[Revision comparison data]
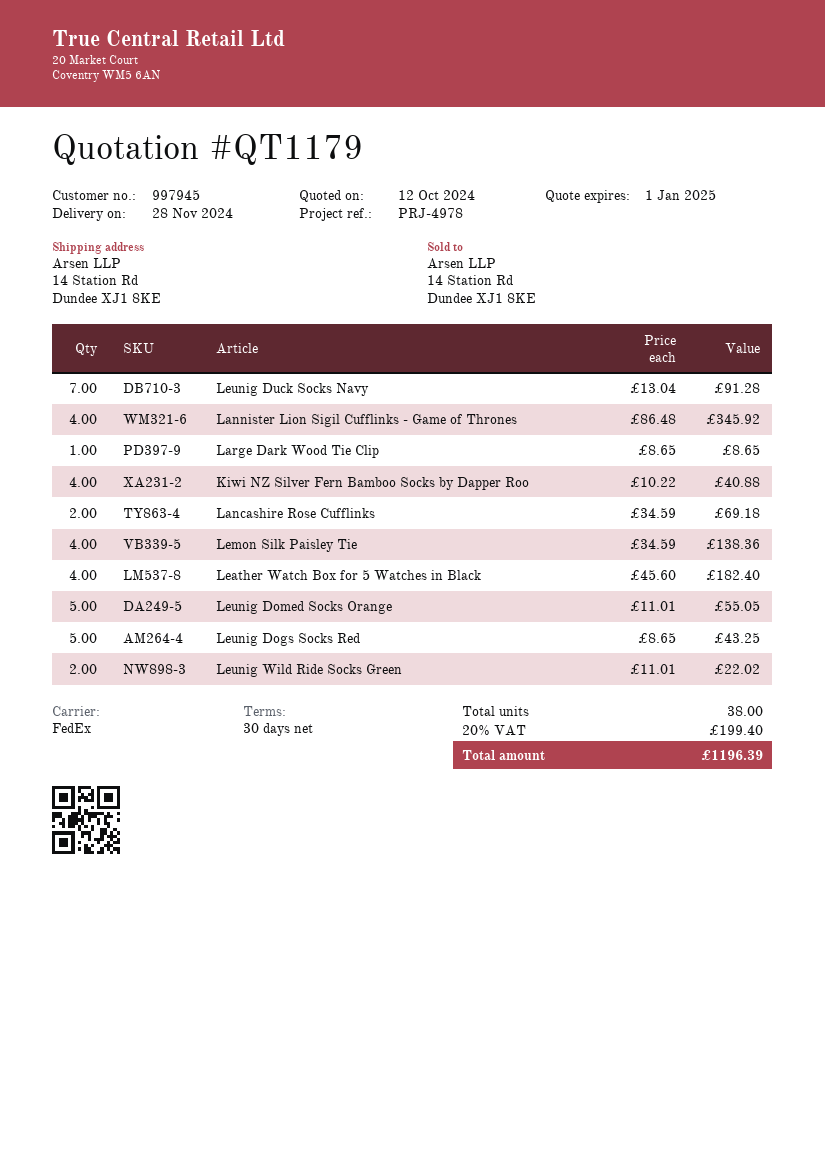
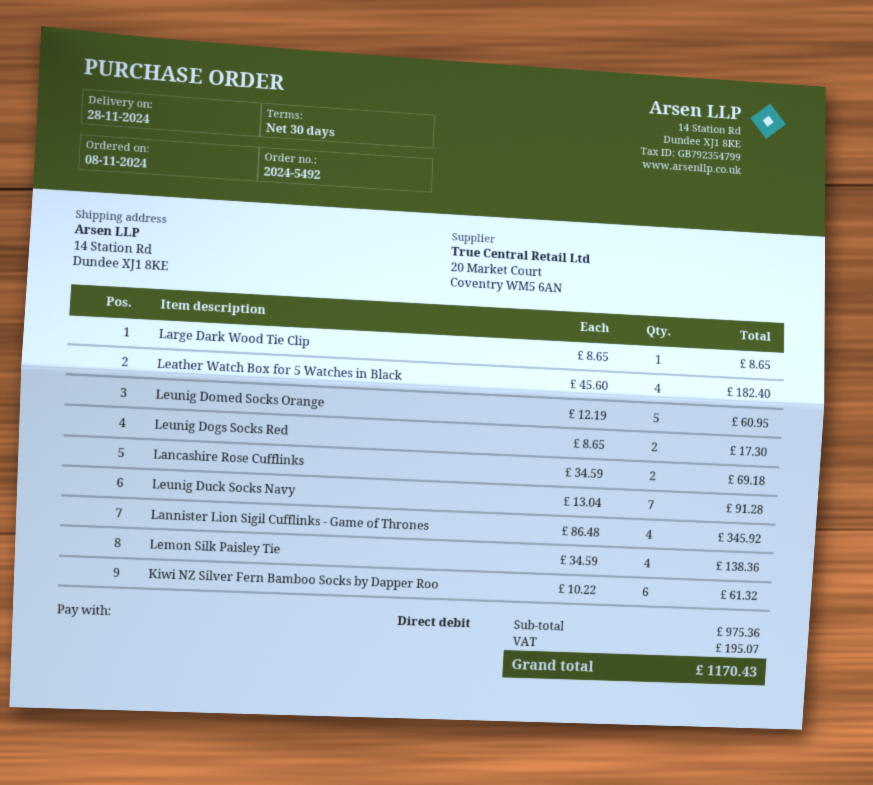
Kiwi NZ Silver Fern Bamboo Socks by Dapper Roo: 4 x 10.22 = 40.88 -> 6 x 10.22 = 61.32
Leunig Domed Socks Orange: 5 x 11.01 = 55.05 -> 5 x 12.19 = 60.95
Leunig Dogs Socks Red: 5 x 8.65 = 43.25 -> 2 x 8.65 = 17.30
Leunig Wild Ride Socks Green: 2 x 11.01 = 22.02 -> none
tax: 199.40 -> 195.07
total: 1196.39 -> 1170.43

TASK ITEM: Please repeat every record above exactly, but leave out the pictures.

RESPONSE AREA:
Kiwi NZ Silver Fern Bamboo Socks by Dapper Roo: 4 x 10.22 = 40.88 -> 6 x 10.22 = 61.32
Leunig Domed Socks Orange: 5 x 11.01 = 55.05 -> 5 x 12.19 = 60.95
Leunig Dogs Socks Red: 5 x 8.65 = 43.25 -> 2 x 8.65 = 17.30
Leunig Wild Ride Socks Green: 2 x 11.01 = 22.02 -> none
tax: 199.40 -> 195.07
total: 1196.39 -> 1170.43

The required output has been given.